There was one exception.
https://www.formulagrid.com was a completely broken page
After trying to find the source of the error for a while, I realized it's because it wasn't going through the CDN, and trying to access S3 over HTTPS doesn't work.
Finally, what I ended up having to do was provision another distribution to sit in front of the www S3 bucket so it was accessible over HTTPS. This is where my concerns come in because, like I mentioned earlier, CloudFront's main purpose is to be a CDN.
It doesn't make any sense to me to have a CDN sit in front of a url that just redirects to another.
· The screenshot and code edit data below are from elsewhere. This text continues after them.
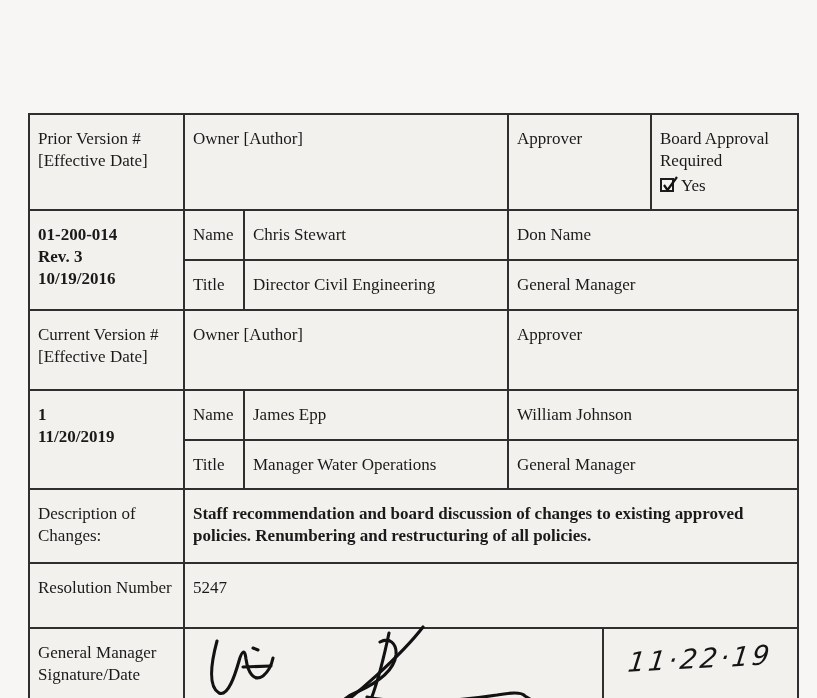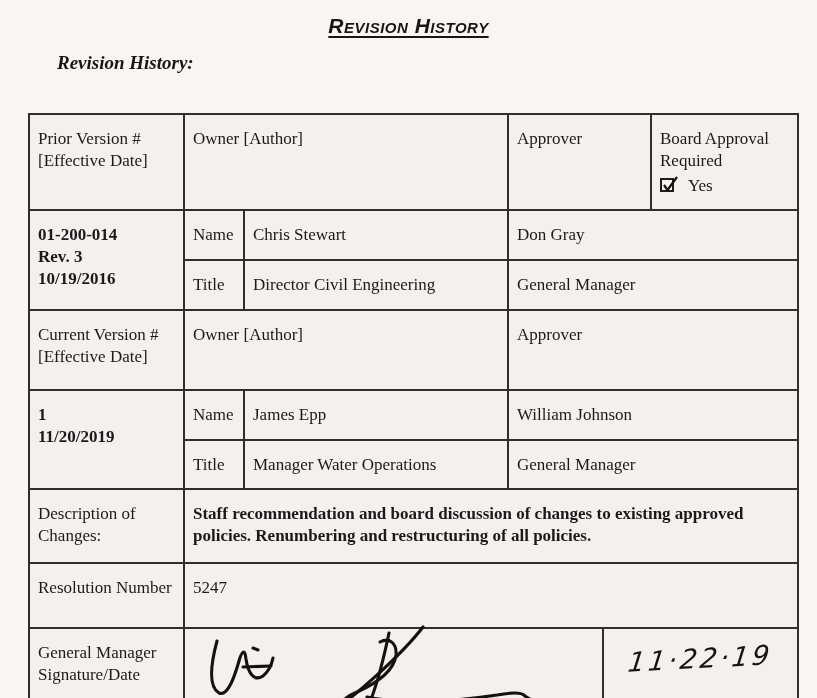"Revision History" div.doc-title { html: <div>Revision History</div> -> none }
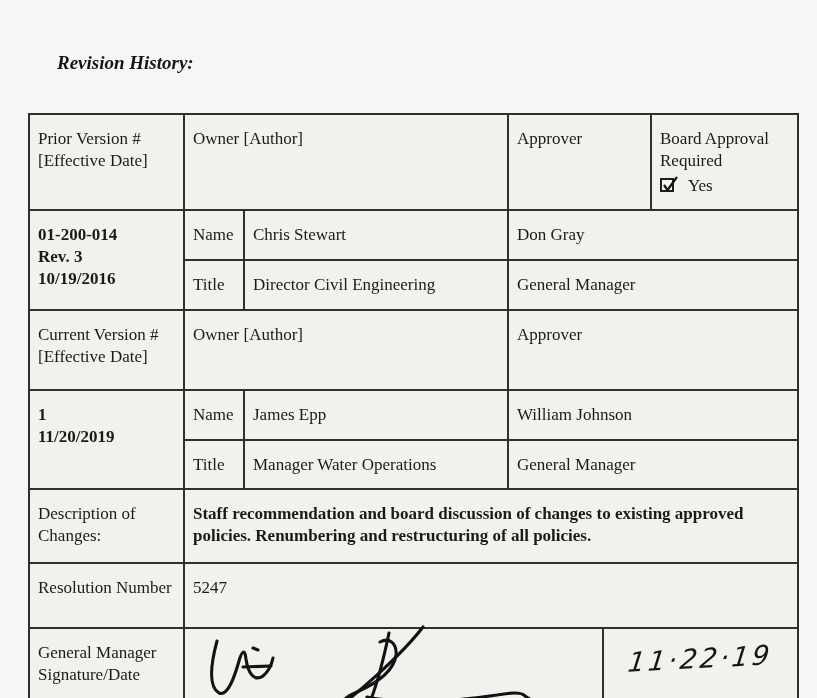"Revision History:" div.doc-subtitle { html: <div>Revision History:</div> -> none }
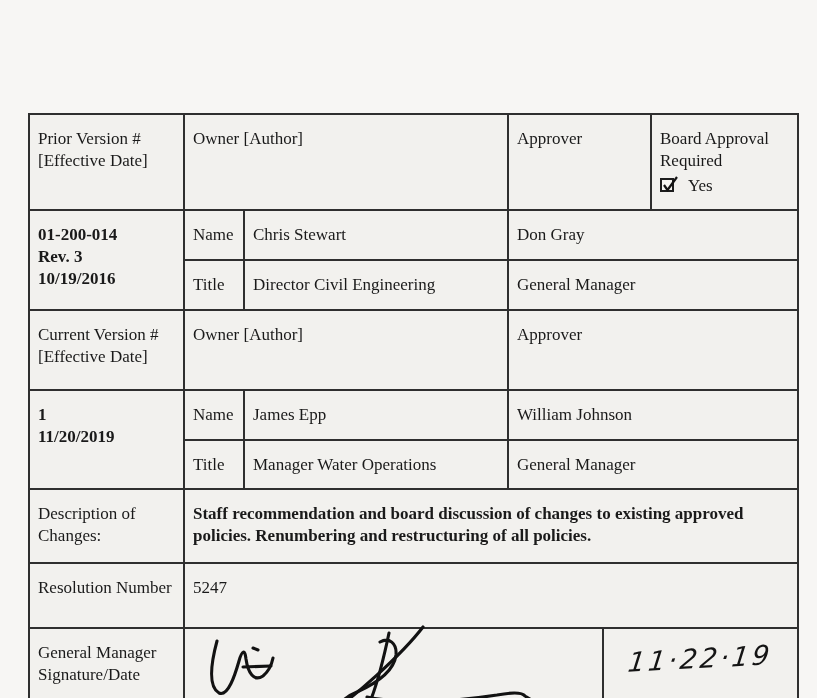"Yes" .check-row { gap: 14px -> 7px }
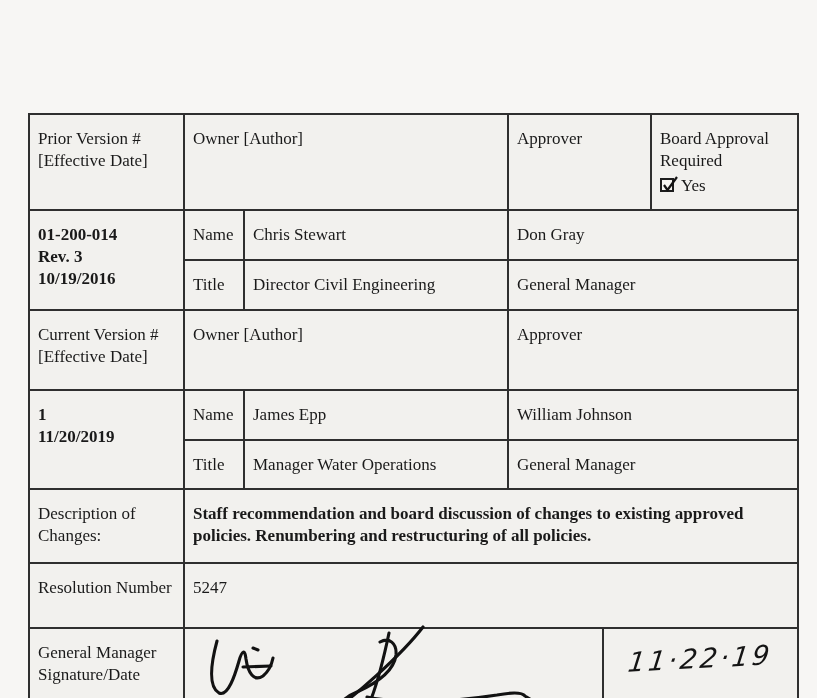"Don Gray" td { text: Gray -> Name }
Also it brings up the question of whether I would be double charged for every request that hits the www subdomain because it'd hit the other CloudFront distribution after being redirected.
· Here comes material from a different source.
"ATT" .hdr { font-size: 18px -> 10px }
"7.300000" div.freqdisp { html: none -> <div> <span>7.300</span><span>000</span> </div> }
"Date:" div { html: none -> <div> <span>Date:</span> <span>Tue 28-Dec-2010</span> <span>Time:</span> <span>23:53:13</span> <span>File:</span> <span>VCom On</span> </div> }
This is frustrating because I'm trying to do a "serverless" architecture using Lambda, and having to provision an EC2 instance just to do url rewriting isn't something I want to do unless it's my last resort.
The solution would be trivial if Amazon offered any form of URL rewriting or if CloudFront itself did redirecting, but neither of these exist as far as I know (let me know if they do).
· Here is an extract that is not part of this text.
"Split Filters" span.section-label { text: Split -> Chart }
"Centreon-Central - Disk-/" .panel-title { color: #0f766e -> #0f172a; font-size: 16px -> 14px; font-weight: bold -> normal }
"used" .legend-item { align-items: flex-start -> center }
I'm new to AWS so I'm hoping someone with more experience can point me in the right direction.
You're thinking too narrowly -- there's nothing wrong with this setup.
The solution would be trivial if Amazon offered any form of URL rewriting
They do -- the empty bucket.
S3 has absolutely no support for HTTPS.
Not for web site hosted buckets, no... but CloudFront does.
CloudFront is not just a CDN. It's also an SSL offloader, Host: header rewriter, path prepender, geolocator, georestrictor, secure content gateway, http to https redirector, error page customizer, root page substituter, web application firewall, origin header injector, dynamic content gzipper, path-based multi-origin http request router, viewer platform identifier, DDoS mitigator, zone apex alias target... so don't get too hung up on "CDN" or on the fact that you're stacking one service in front of another -- CloudFront was designed, in large part, to complement S3. They each specialize in certain facets of storage and delivery.
So, you did it right... most of it, anyway... Create a bucket, configure it for web site hosting, set it to redirect all requests to another site (the non-www) and put a CloudFront distribution in front of it -- using the web site endpoint URL for with bucket in CloudFront, not the one from the drop-down list -- configured with high TTLs so that CloudFront will send a minimal number of requests to S3 then put your (free!) SSL certificate from Amazon Certificate Manager. HTTPS alternate domain routing: solved. No servers, no troubleshooting, and cheap. The only charges are the usage -- there is no background recurring charge as there would be with servers.
Extra credit: configure the redirecting CloudFront distribution for the cheapest rate tier. Redirects from more expensive locations will either be routed to a cheaper edge location or -- at CloudFront's option -- may be served out of a higher cost location but billed at the lower rate.
Note that most of the time, CloudFront should serve the redirects from S3 from it's cache... and when you configure a bucket to redirect all requests to another hostname, the redirect is a 301 permanent redirect -- which browsers are supposed to cache, themselves.